Exercise requirements:
Below are the records; give again exactly the lines from the one containing "operate the USB" through the one containing "flex-direction: none ->", leaving out pictures.

(Beginning of Supplied records)

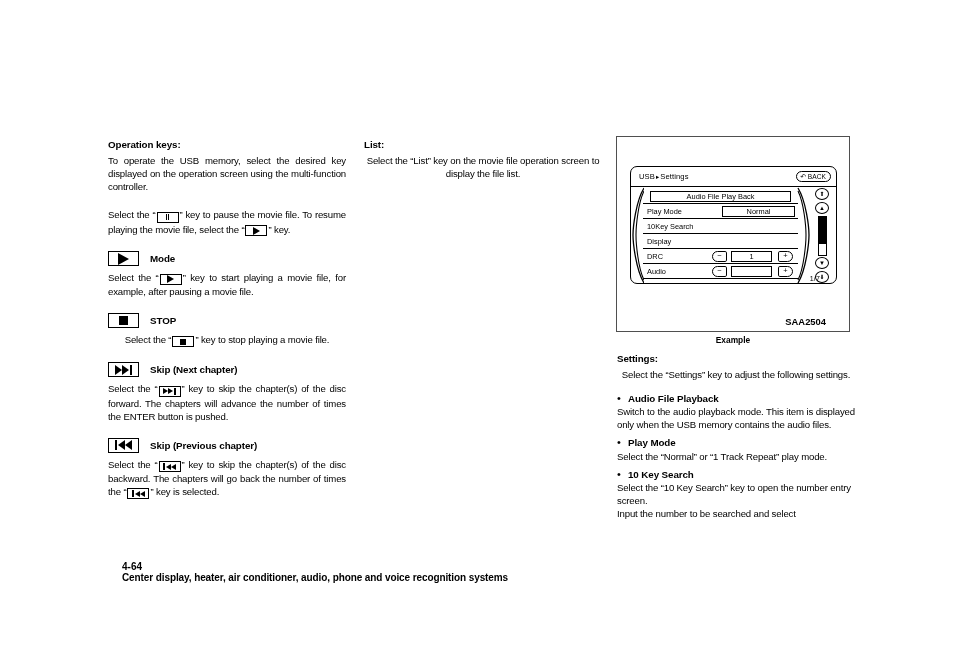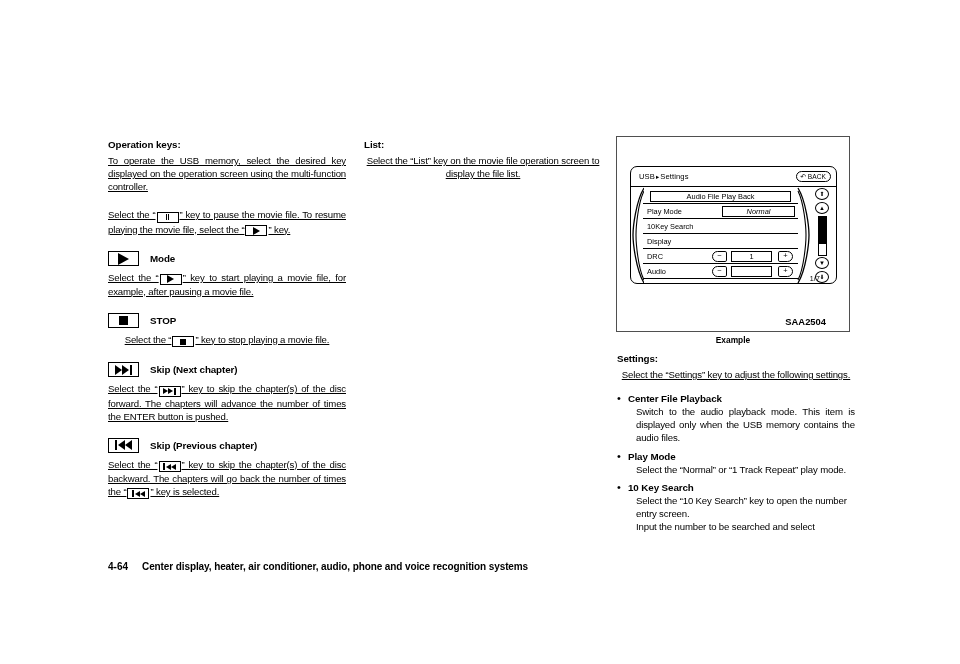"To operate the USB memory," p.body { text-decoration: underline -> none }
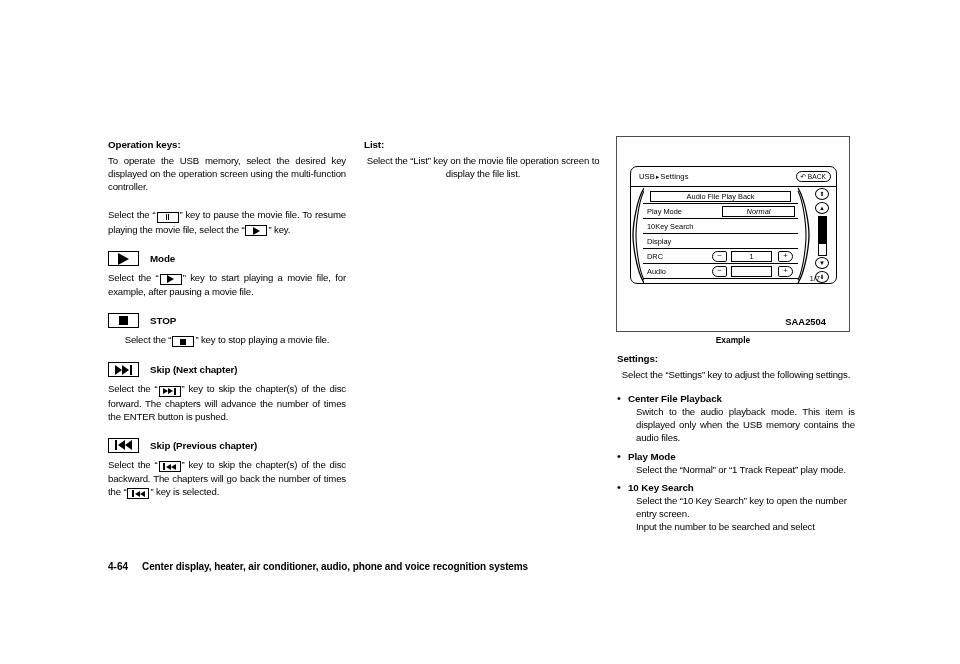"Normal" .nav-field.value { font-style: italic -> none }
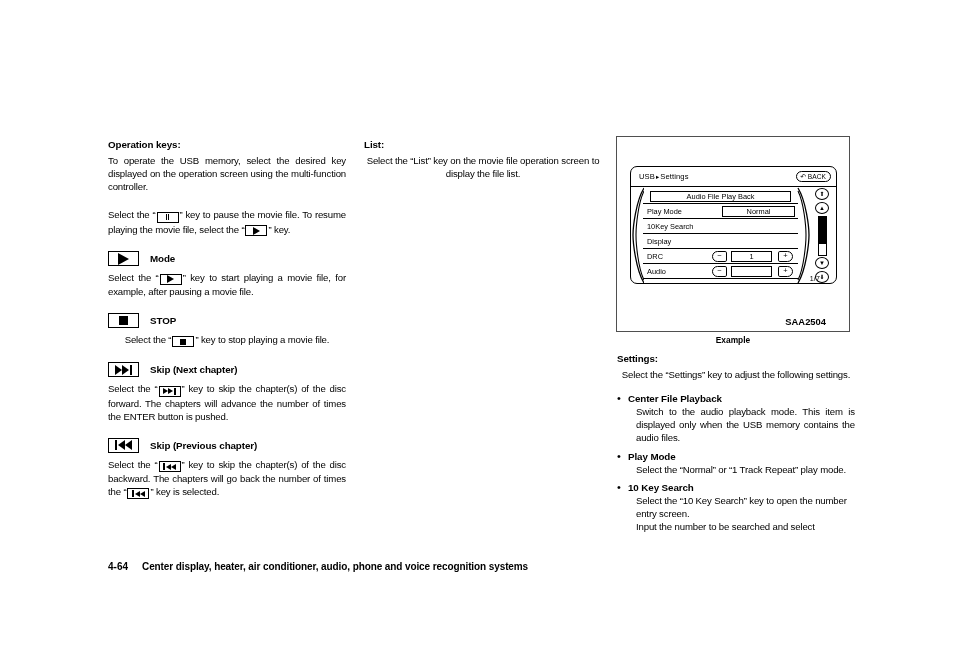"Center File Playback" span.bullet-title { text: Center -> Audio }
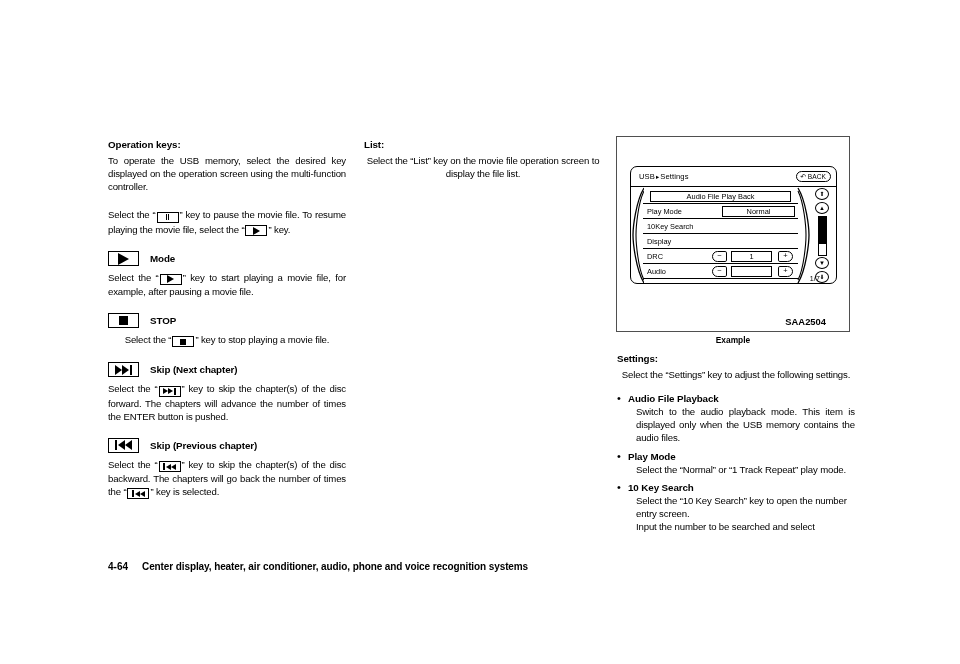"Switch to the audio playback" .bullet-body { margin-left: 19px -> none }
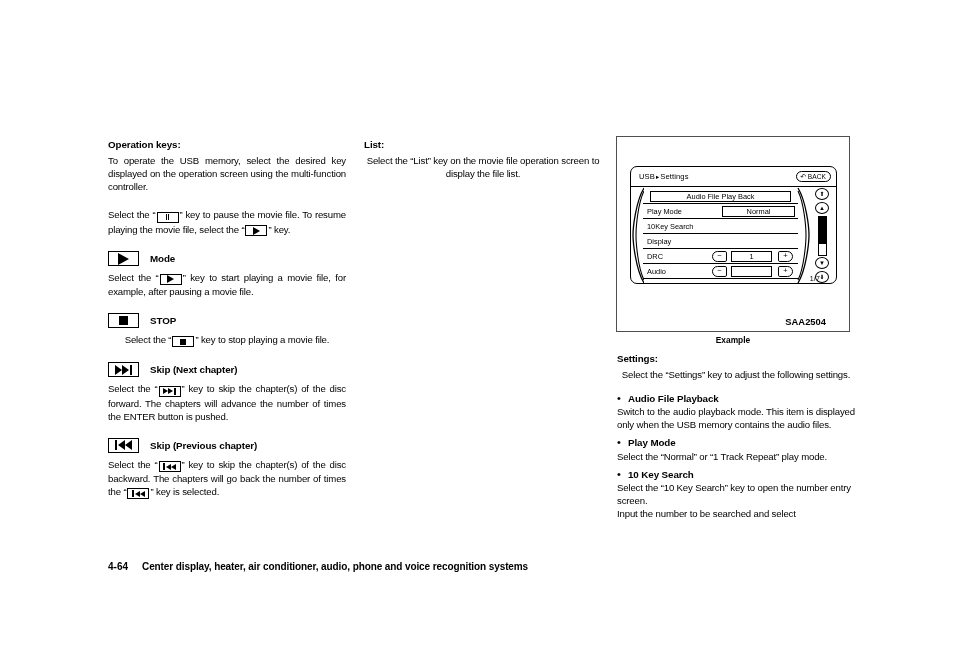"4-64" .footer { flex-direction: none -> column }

(End of Supplied records)
(Beginning of Supplied records)

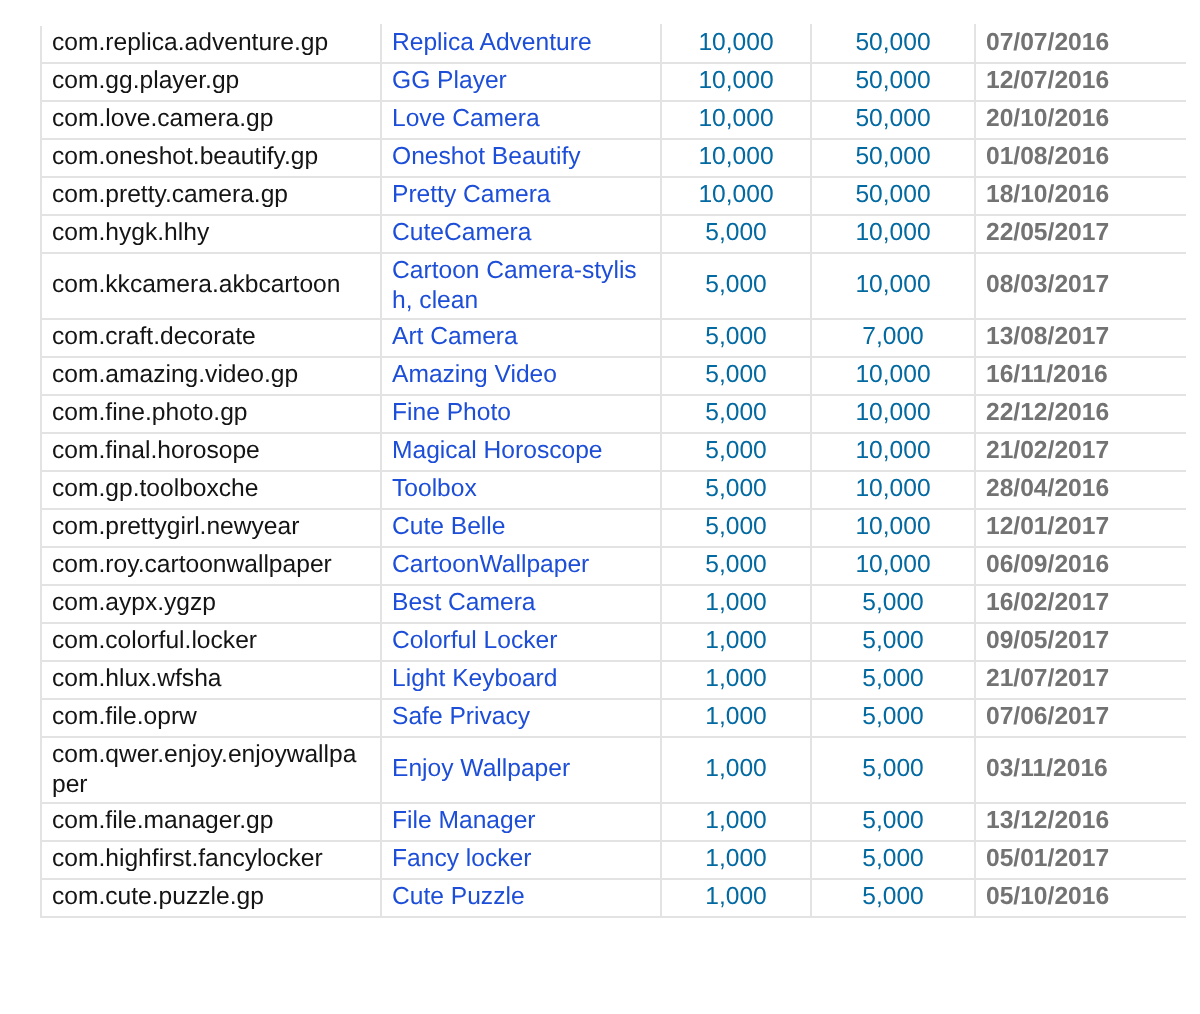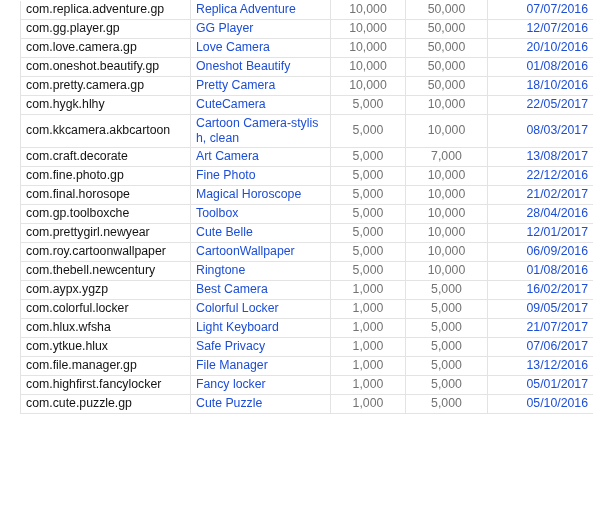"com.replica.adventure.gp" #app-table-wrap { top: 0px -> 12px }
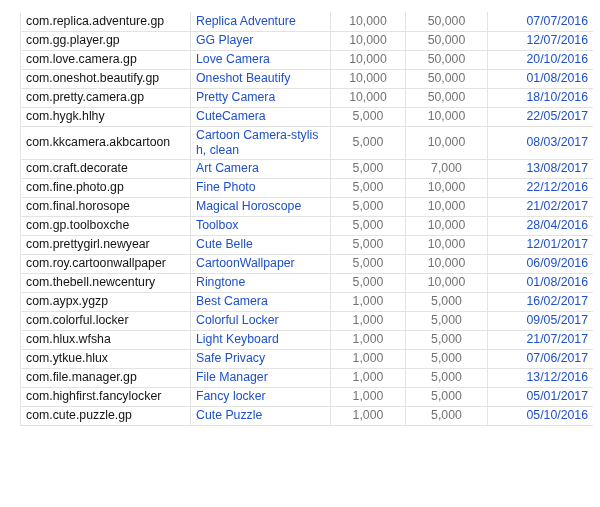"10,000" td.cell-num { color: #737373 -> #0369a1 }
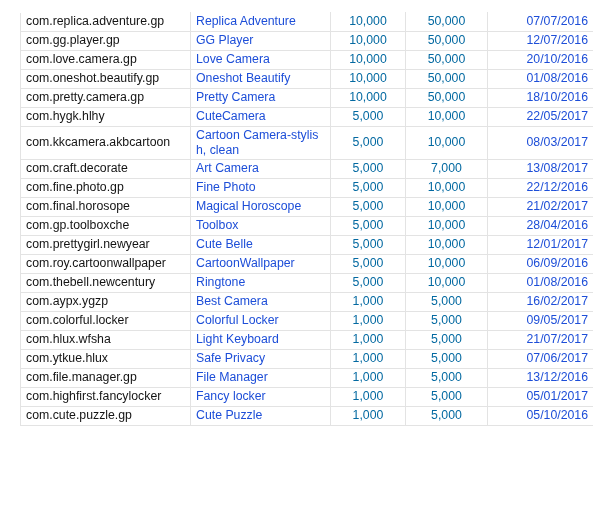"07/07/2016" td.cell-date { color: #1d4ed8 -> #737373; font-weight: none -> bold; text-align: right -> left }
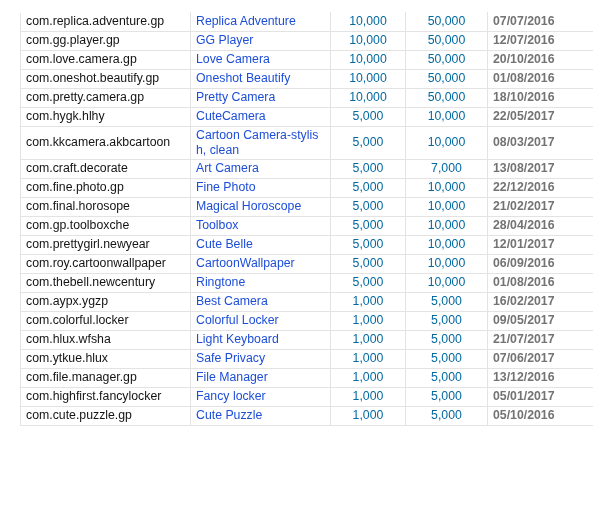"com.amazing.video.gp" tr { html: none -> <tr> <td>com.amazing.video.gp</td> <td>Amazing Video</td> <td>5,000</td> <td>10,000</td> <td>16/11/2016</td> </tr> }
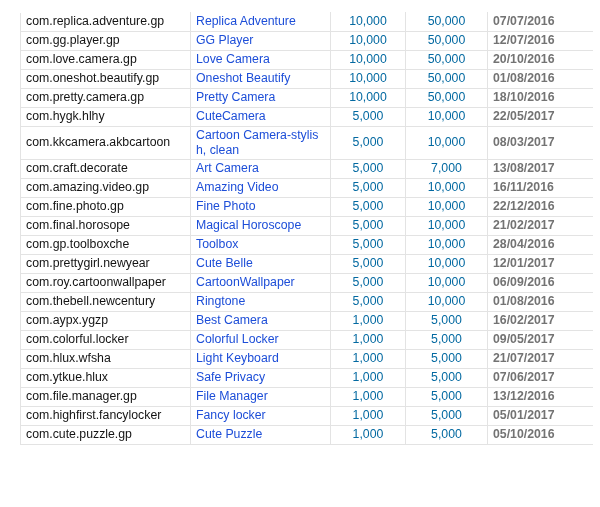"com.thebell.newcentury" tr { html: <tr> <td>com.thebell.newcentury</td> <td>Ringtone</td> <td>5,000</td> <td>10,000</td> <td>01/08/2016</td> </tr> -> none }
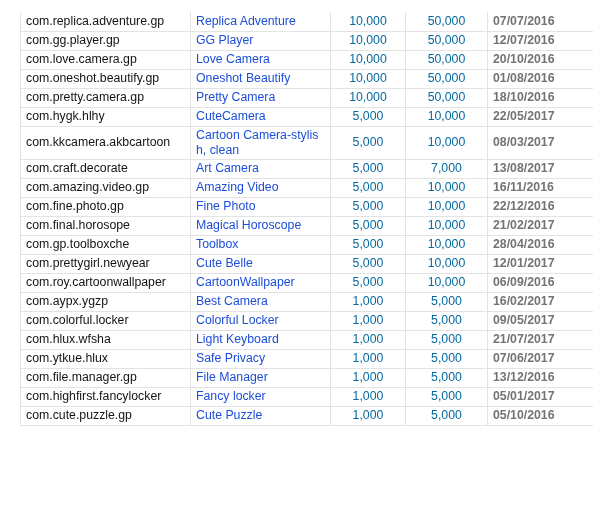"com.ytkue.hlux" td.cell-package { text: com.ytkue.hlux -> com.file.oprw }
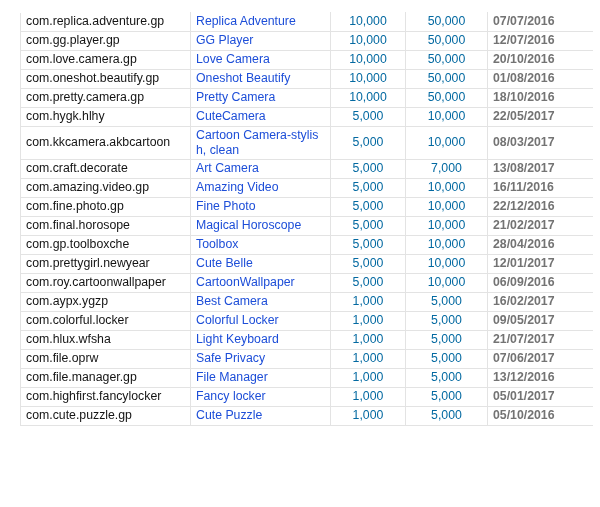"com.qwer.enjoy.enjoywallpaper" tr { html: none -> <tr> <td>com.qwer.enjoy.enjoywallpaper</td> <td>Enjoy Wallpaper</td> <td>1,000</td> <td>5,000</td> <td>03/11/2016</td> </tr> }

(End of Supplied records)
(Beginning of Supplied records)

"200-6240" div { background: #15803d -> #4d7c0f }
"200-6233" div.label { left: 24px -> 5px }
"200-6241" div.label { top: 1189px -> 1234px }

(End of Supplied records)

Answer for the task:
"To operate the USB memory," p.body { text-decoration: underline -> none }
"Normal" .nav-field.value { font-style: italic -> none }
"Center File Playback" span.bullet-title { text: Center -> Audio }
"Switch to the audio playback" .bullet-body { margin-left: 19px -> none }
"4-64" .footer { flex-direction: none -> column }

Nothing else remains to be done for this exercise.